*** DATA PROVIDED ***

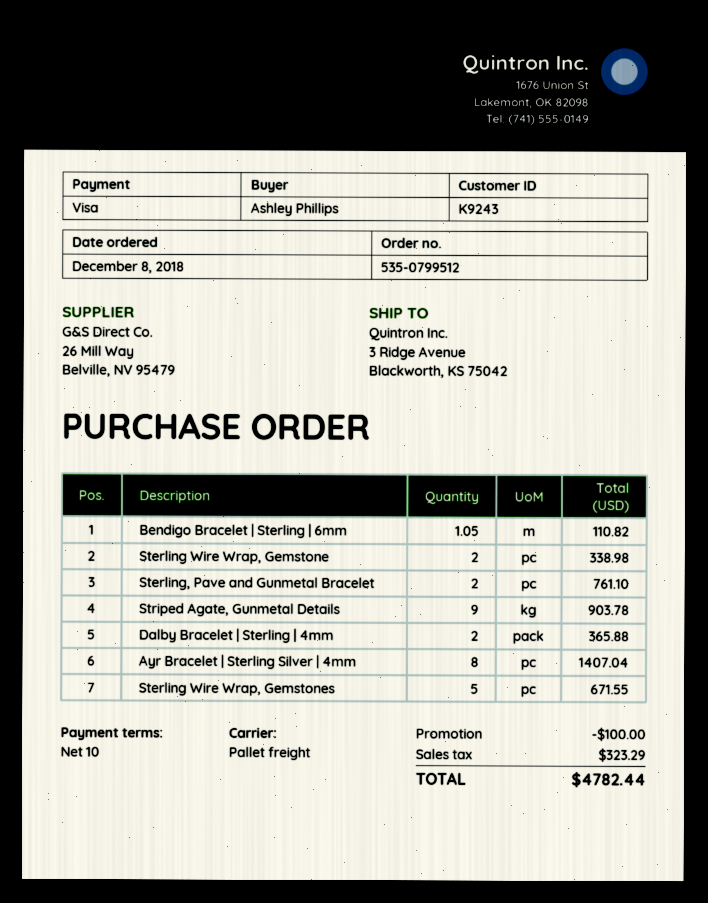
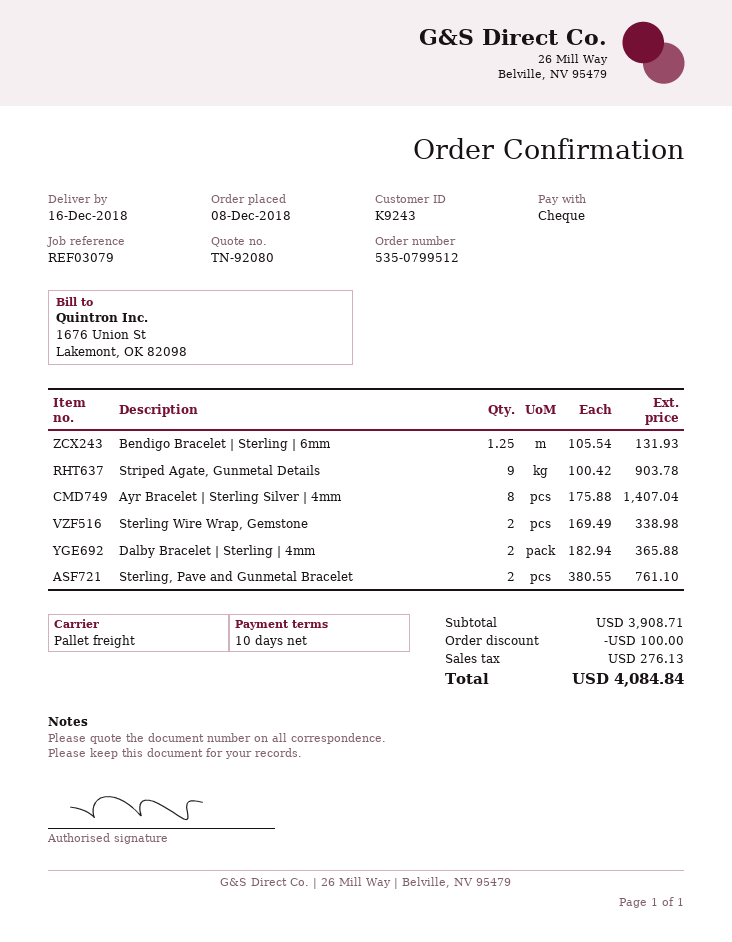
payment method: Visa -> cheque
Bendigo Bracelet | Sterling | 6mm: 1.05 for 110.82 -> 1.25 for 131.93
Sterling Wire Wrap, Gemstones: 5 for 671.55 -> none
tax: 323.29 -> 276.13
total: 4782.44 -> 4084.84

*** End of DATA PROVIDED ***

**EXERCISE DESCRIPTION:**
Print the entries again exactly as they appear above. Do not print the pictures.

**EXPECTED ANSWER:**
payment method: Visa -> cheque
Bendigo Bracelet | Sterling | 6mm: 1.05 for 110.82 -> 1.25 for 131.93
Sterling Wire Wrap, Gemstones: 5 for 671.55 -> none
tax: 323.29 -> 276.13
total: 4782.44 -> 4084.84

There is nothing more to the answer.